§ Source material:
.....

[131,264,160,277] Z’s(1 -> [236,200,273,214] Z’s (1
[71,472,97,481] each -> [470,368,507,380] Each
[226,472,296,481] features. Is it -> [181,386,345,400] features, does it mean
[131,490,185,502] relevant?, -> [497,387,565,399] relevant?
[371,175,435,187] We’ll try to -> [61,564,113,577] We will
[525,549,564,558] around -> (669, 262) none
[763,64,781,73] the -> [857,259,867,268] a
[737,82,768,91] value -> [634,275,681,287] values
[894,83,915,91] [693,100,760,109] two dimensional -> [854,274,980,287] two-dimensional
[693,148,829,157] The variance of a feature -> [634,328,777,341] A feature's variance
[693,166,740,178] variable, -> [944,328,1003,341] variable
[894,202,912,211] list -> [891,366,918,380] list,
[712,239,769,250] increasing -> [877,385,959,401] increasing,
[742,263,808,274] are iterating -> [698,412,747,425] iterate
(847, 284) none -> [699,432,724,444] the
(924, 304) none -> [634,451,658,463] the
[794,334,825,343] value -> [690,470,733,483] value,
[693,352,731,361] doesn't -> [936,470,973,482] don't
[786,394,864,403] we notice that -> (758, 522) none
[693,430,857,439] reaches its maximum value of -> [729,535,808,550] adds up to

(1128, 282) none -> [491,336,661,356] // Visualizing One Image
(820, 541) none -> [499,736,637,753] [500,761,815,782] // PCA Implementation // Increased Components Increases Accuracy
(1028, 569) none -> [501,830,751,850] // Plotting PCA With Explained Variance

.....

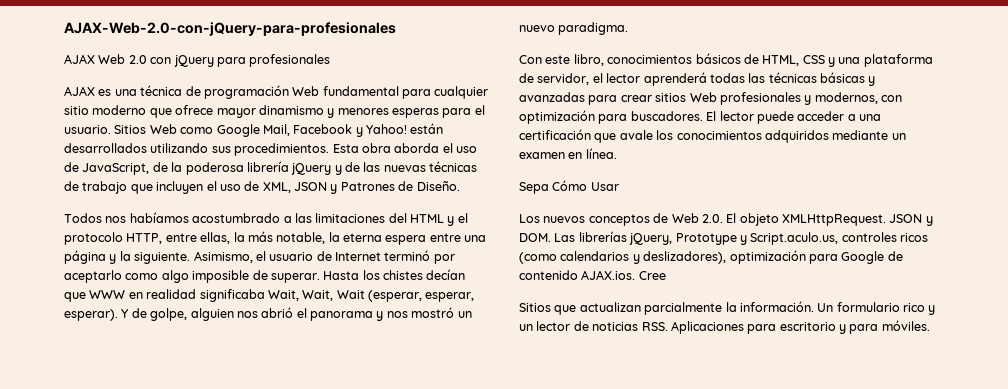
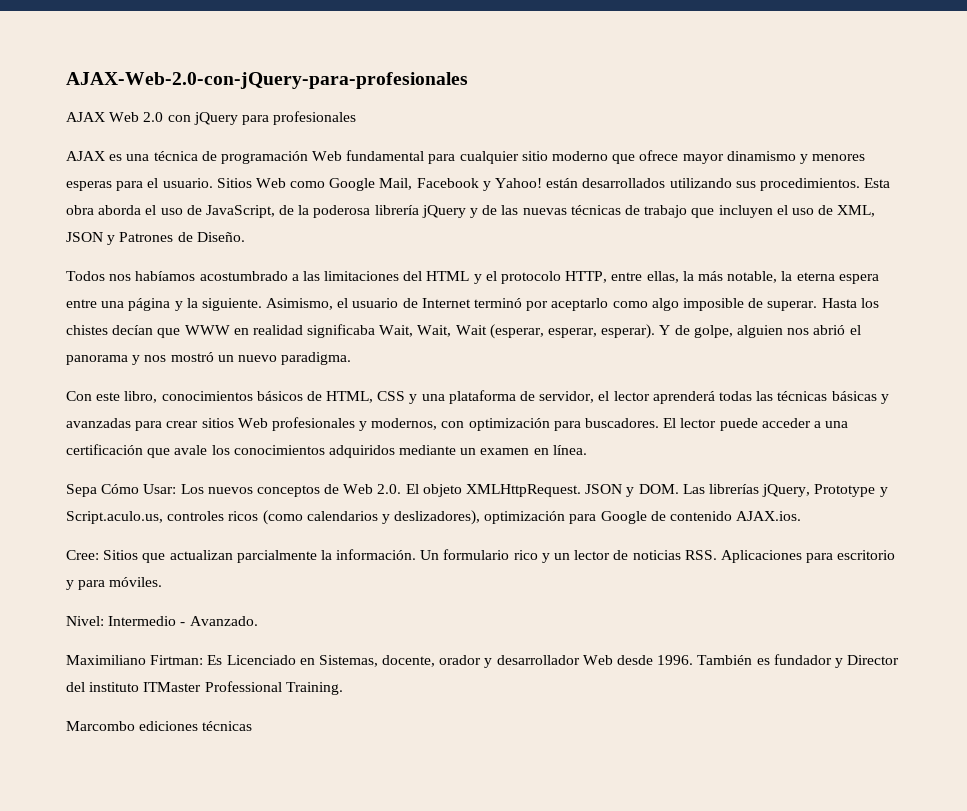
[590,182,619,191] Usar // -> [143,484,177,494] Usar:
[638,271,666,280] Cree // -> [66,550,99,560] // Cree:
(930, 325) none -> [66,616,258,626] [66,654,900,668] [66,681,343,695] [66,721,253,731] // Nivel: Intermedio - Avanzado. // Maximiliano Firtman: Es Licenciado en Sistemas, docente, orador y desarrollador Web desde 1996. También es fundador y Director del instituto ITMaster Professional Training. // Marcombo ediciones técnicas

.....

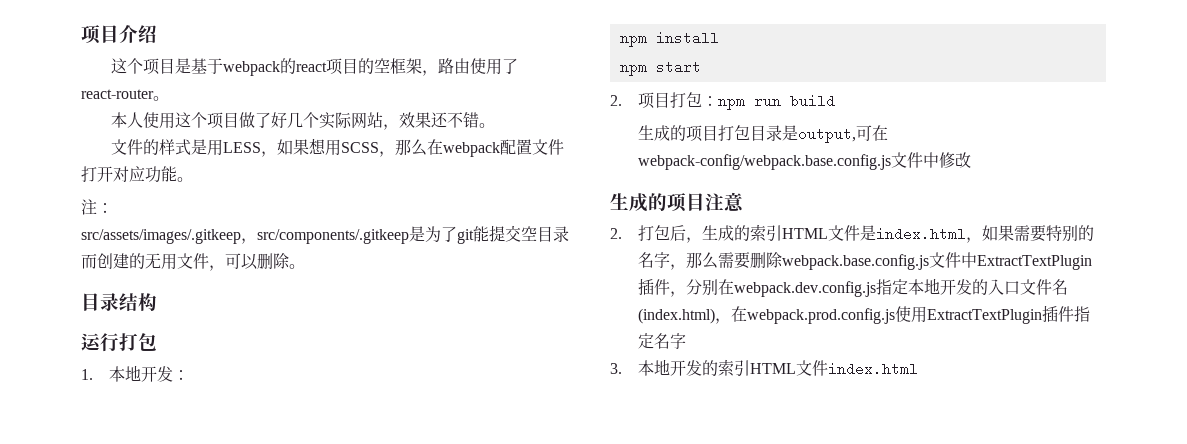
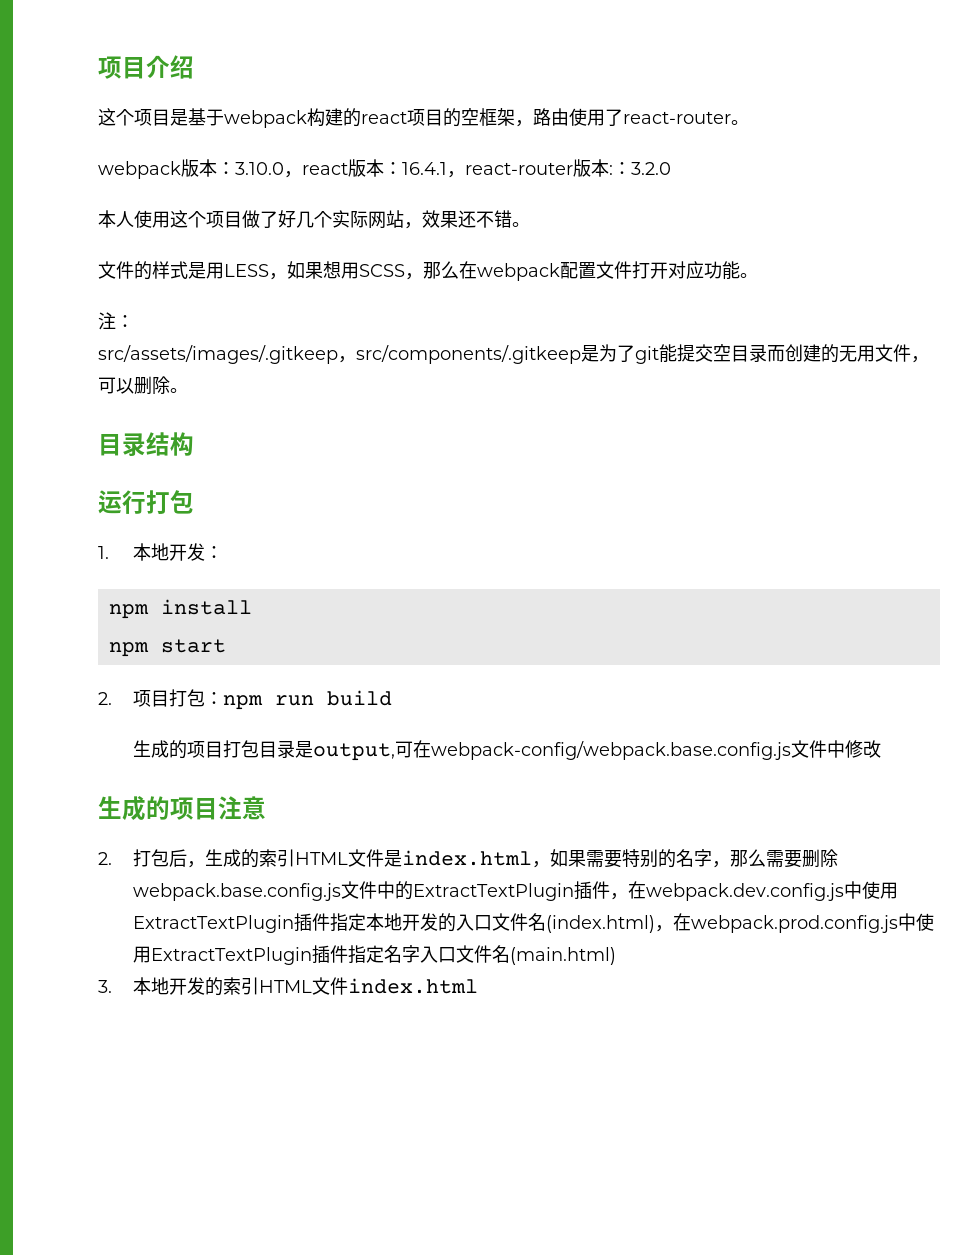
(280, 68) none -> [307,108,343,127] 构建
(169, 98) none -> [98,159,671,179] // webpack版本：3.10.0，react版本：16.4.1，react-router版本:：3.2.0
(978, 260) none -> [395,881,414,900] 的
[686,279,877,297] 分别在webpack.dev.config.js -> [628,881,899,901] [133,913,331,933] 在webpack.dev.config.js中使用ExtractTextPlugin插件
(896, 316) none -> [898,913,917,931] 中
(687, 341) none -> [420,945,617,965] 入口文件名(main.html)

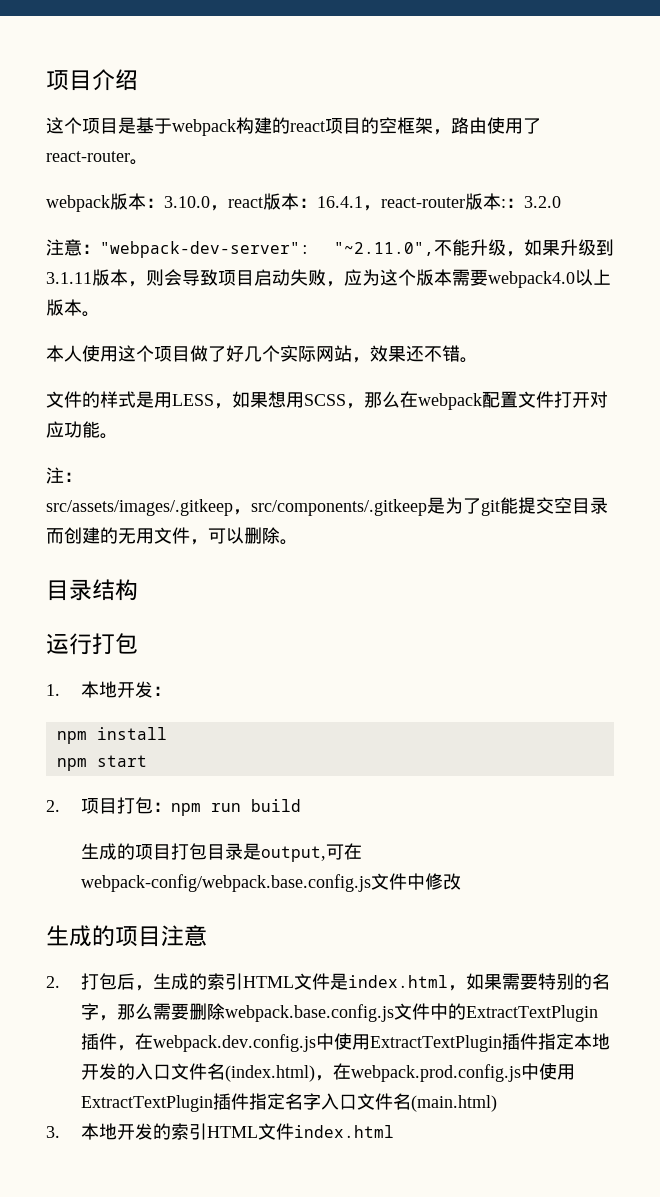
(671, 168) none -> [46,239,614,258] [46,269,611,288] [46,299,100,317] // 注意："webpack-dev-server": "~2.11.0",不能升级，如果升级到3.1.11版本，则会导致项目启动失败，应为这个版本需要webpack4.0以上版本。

.....

§ Problem to solve:
A verbatim reproduction is expected: starting at the line above that has "(978, 260) none -> [395,881,414,900] 的", ending at the line that has "(671, 168) none", both included, and with no pictures and no other lines.

§ Exercise answer:
(978, 260) none -> [395,881,414,900] 的
[686,279,877,297] 分别在webpack.dev.config.js -> [628,881,899,901] [133,913,331,933] 在webpack.dev.config.js中使用ExtractTextPlugin插件
(896, 316) none -> [898,913,917,931] 中
(687, 341) none -> [420,945,617,965] 入口文件名(main.html)

(671, 168) none -> [46,239,614,258] [46,269,611,288] [46,299,100,317] // 注意："webpack-dev-server": "~2.11.0",不能升级，如果升级到3.1.11版本，则会导致项目启动失败，应为这个版本需要webpack4.0以上版本。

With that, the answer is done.